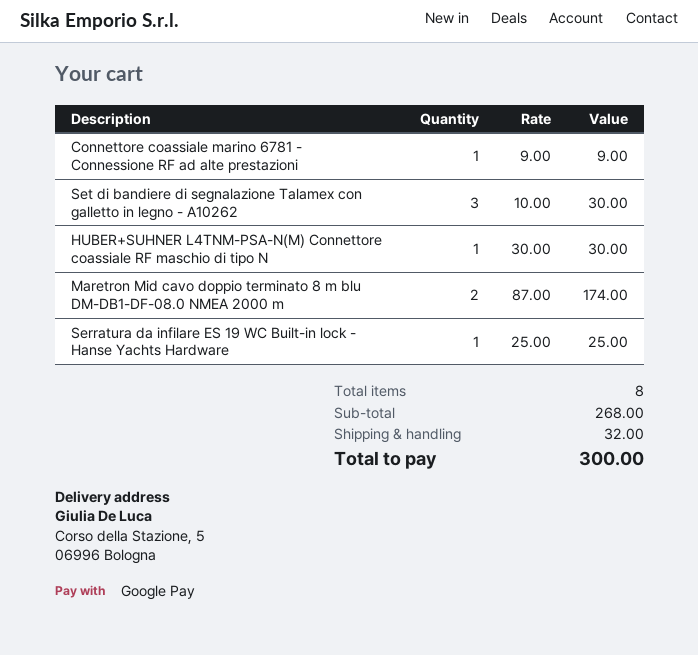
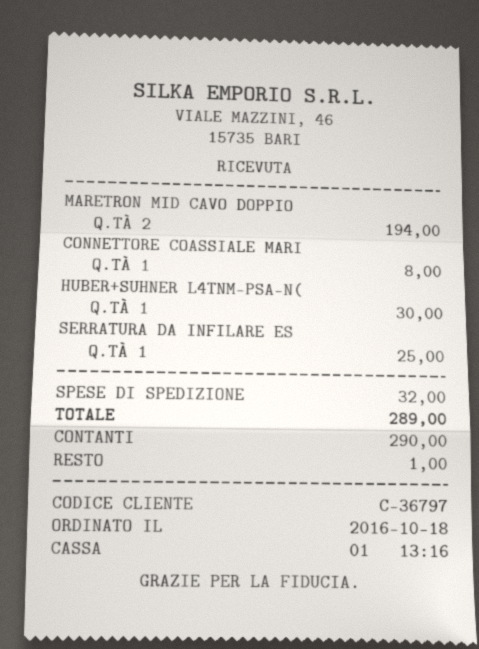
payment method: Google Pay -> cash
Connettore coassiale marino 6781 - Connessione RF ad alte prestazioni: 1 for 9.00 -> 1 for 8.00
Set di bandiere di segnalazione Talamex con galletto in legno - A10262: 3 for 30.00 -> none
Maretron Mid cavo doppio terminato 8 m blu DM-DB1-DF-08.0 NMEA 2000 m: 2 for 174.00 -> 2 for 194.00
total: 300.00 -> 289.00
■ ■ ■
YOUR TASK >>
Set down all of the material word for word, minus its pictures.

ANSWER BOX >>
payment method: Google Pay -> cash
Connettore coassiale marino 6781 - Connessione RF ad alte prestazioni: 1 for 9.00 -> 1 for 8.00
Set di bandiere di segnalazione Talamex con galletto in legno - A10262: 3 for 30.00 -> none
Maretron Mid cavo doppio terminato 8 m blu DM-DB1-DF-08.0 NMEA 2000 m: 2 for 174.00 -> 2 for 194.00
total: 300.00 -> 289.00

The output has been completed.